At what time(s) do the hour, minute, and second hands of a 12-hour clock divide the face into three equal segments, either precisely or as close as possible? Assume a perfectly smooth motion, and answer to within one second.

Hall of Fame (September Puzzle Solvers):
K Sengupta (Calcutta, INDIA)
Ross Goeres (NM)
John Lopez (NM)

 

AUGUST '07 PUZZLE - “Gearing Up for a Mystery!”

Submitted by John Geohegan

Here's a puzzle from chapter 9, "Patterns and Primes", of Martin Gardner's Sixth Book of Mathematical Games from Scientific American:

Shown below are two meshing gears marked with arrows pointing toward each other. The larger gear has 181 teeth.

The August Bonus:

How many turns must the smaller gear make before the arrows again point to each other?

Hall of Fame (August Puzzle Solvers):
Steve's brother-in-law (CA)
K Sengupta (Calcutta, INDIA)
Ross Goeres (NM)
Eugene Aronson (NM)

 

JULY '07 PUZZLE - “The Poorly-Planned Polygraph”

Submitted by Dave Thomas

Paranormal investigator George Bradford had worked for months setting up an elaborate blind test of polygraphs. And here he was at last, taking data from four individuals who had all promised to abide by the strict experimental protocols. The first part of the experiment had all four subjects meet in private, where they witnessed one of their number hide a toy bunny. Then, each subject was told to make two statements to polygraph testers (and other observers) about the "incident": one true, and one false. Only later, as the correct answers were revealed, could the researchers see if the polygraph machines used alongside were giving correct answers or not.

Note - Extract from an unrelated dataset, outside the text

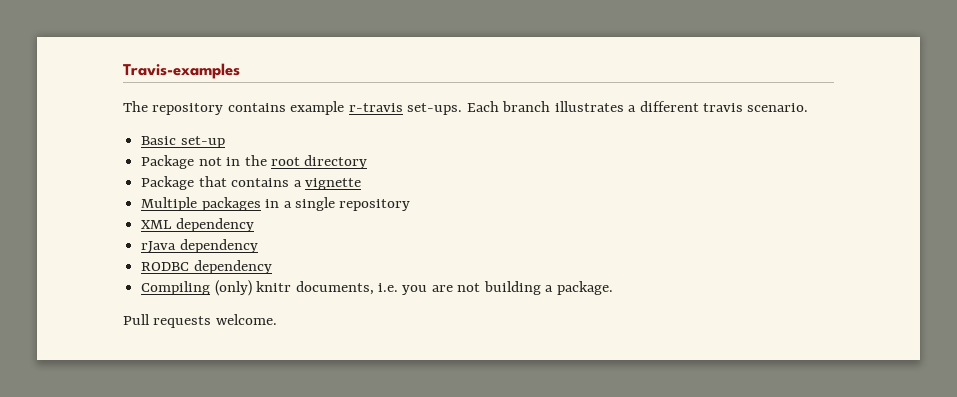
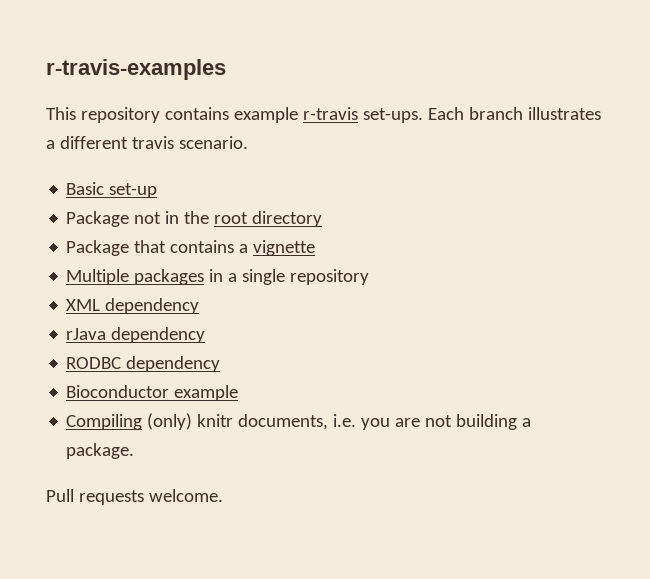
[123,63,240,79] [123,101,148,112] Travis-examples // The -> [46,59,226,80] [46,107,76,120] r-travis-examples // This
(272, 267) none -> [66,385,239,401] // Bioconductor example

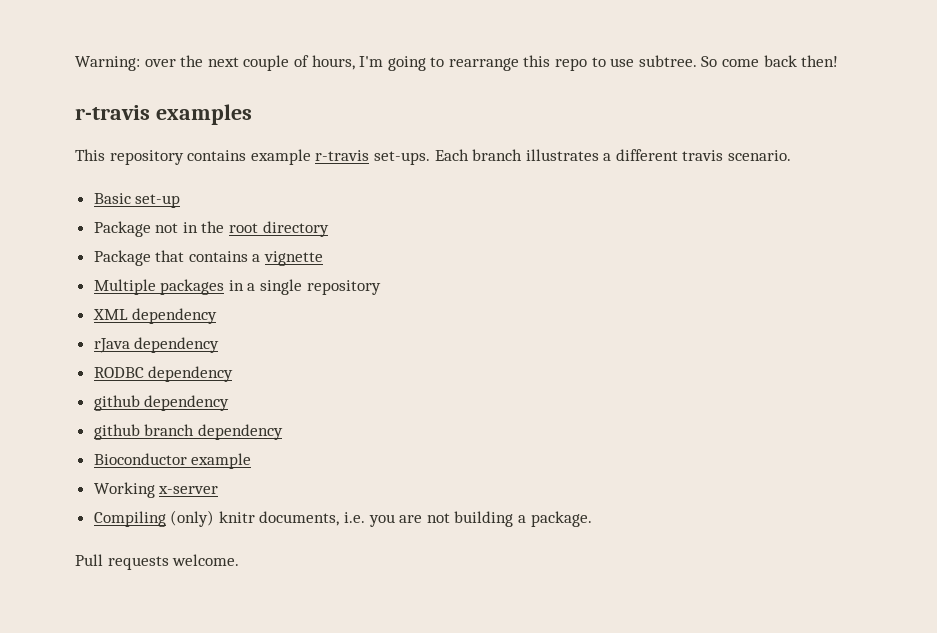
[46,59,226,80] r-travis-examples -> [75,55,839,71] [75,104,252,125] Warning: over the next couple of hours, I'm going to rearrange this repo to use subtree. So come back then! // r-travis examples
(221, 364) none -> [93,395,230,411] [93,424,283,440] // github dependency // github branch dependency
(239, 393) none -> [93,482,219,498] // Working x-server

As the four subjects gave their two statements each, George turned white, as he realized that simple logic would allow the polygraph examiners to decide which statements were True or False, making it very easy for them to cheat.

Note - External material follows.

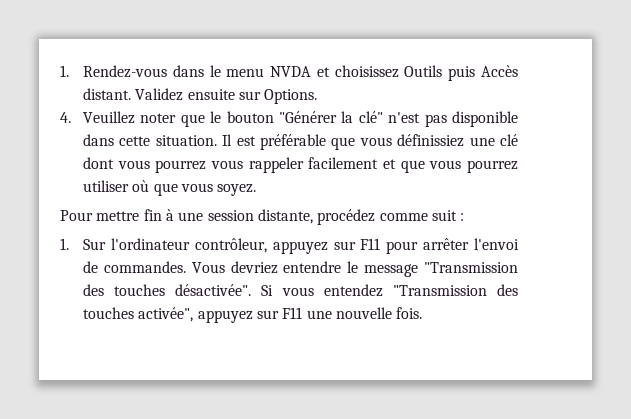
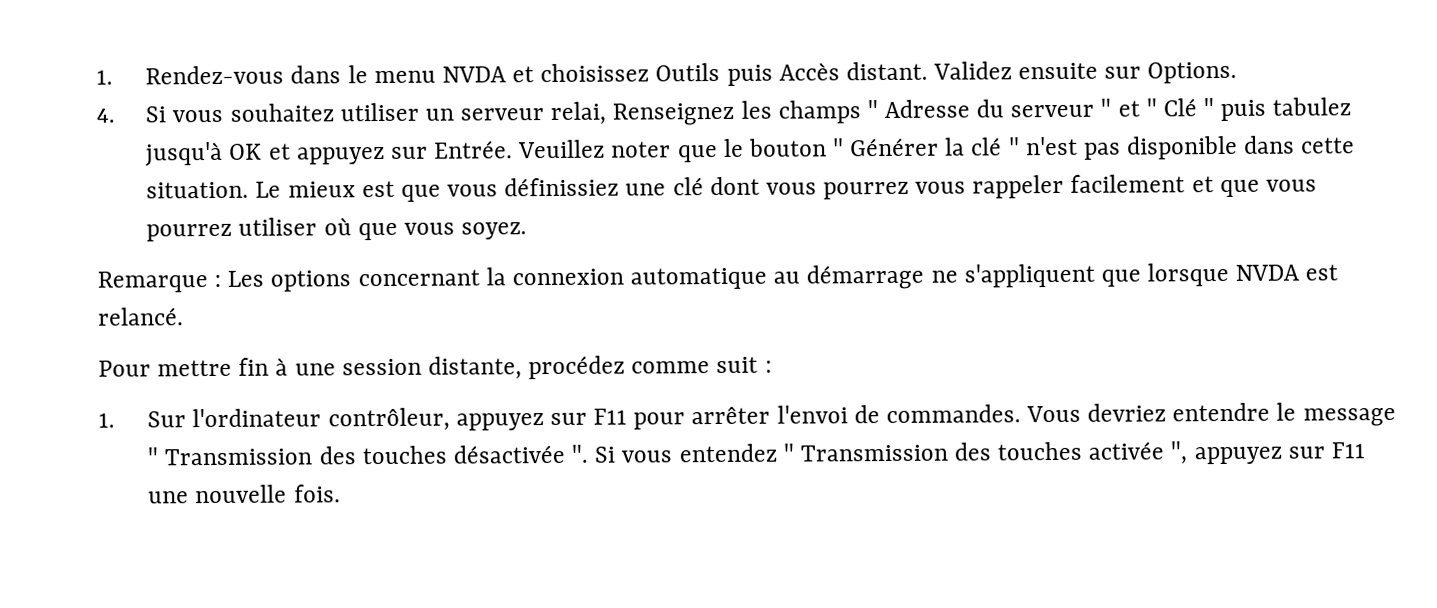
(71, 117) none -> [145,97,1352,126] [145,140,514,167] Si vous souhaitez utiliser un serveur relai, Renseignez les champs " Adresse du serveur " et " Clé " puis tabulez jusqu'à OK et appuyez sur Entrée.
[279,111,383,123] "Générer la clé" -> [833,137,1020,157] " Générer la clé "
[222,134,327,150] Il est préférable -> [255,180,395,198] Le mieux est
(257, 190) none -> [97,262,1339,293] [98,307,184,326] // Remarque : Les options concernant la connexion automatique au démarrage ne s'appliquent que lorsque NVDA est relancé.
[424,262,518,273] [83,284,518,297] [83,307,194,322] "Transmission des touches désactivée". Si vous entendez "Transmission des touches activée", -> [147,441,1188,466] " Transmission des touches désactivée ". Si vous entendez " Transmission des touches activée ",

Here are the four pairs of statements:

Arnie said: It wasn't me. It was Carl.

Betty said: It was Arnie. It wasn't Carl.

Carl said: It wasn't Betty. It wasn't Debbie.

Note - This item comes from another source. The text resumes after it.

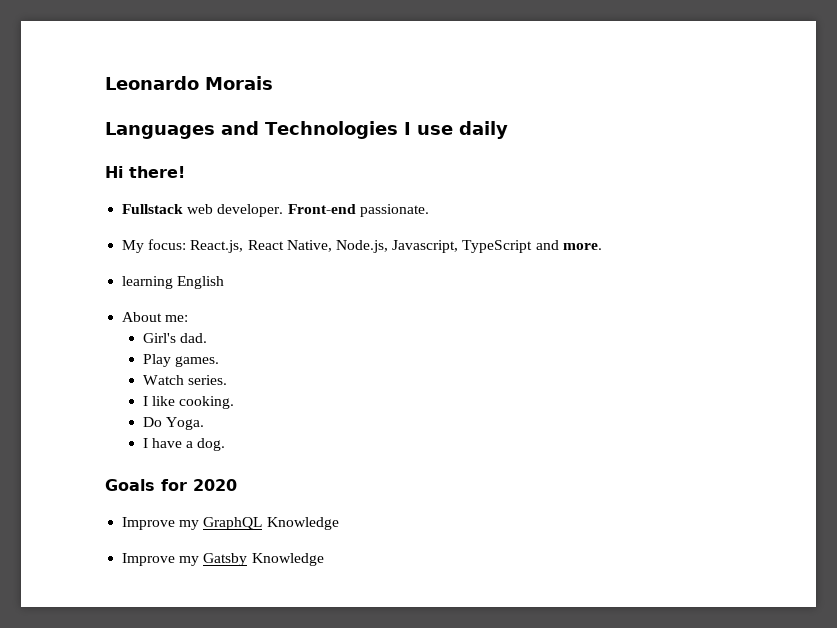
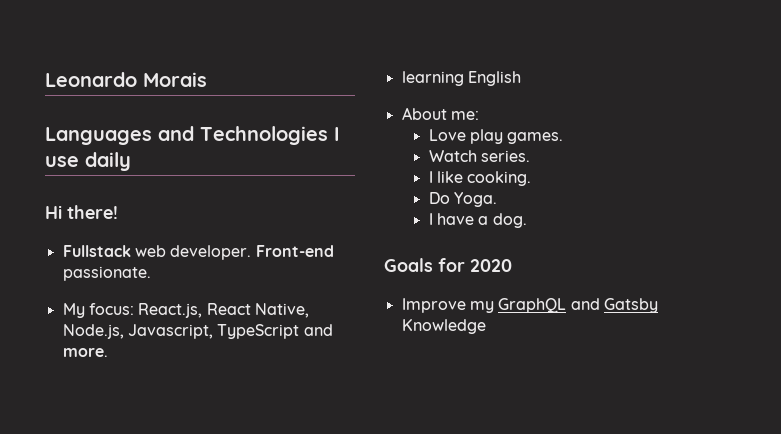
[142,333,208,343] [142,354,171,367] Girl's dad. // Play -> [428,129,503,144] Love play
[266,517,339,530] [122,553,200,566] Knowledge // Improve my -> [570,298,600,310] and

Debbie said: It wasn't Carl. It was me!

The July Bonus:

(A) Which are lies, and which are true?

(B) Who hid the bunny?

Hall of Fame (July Puzzle Solvers):
K Sengupta (Calcutta, INDIA)
Steve's brother-in-law (CA)
Ross Goeres (NM)
Roy Thearle (UK)
Eric Hanczyc (WA)
Eugene Aronson (NM)

 

JUNE '07 PUZZLE - “Number Cipher!”

Submitted by Ken Lynch

Consider the following sum:

2831
+ 101461
+ 513122
= 617414

The June Bonus:

(A) Replace each digit with a different digit to make another correct addition problem; no digit may replace itself. It’s a Numerical Cipher!

(B) Can you replace each digit with a letter to spell the names of four of the United States?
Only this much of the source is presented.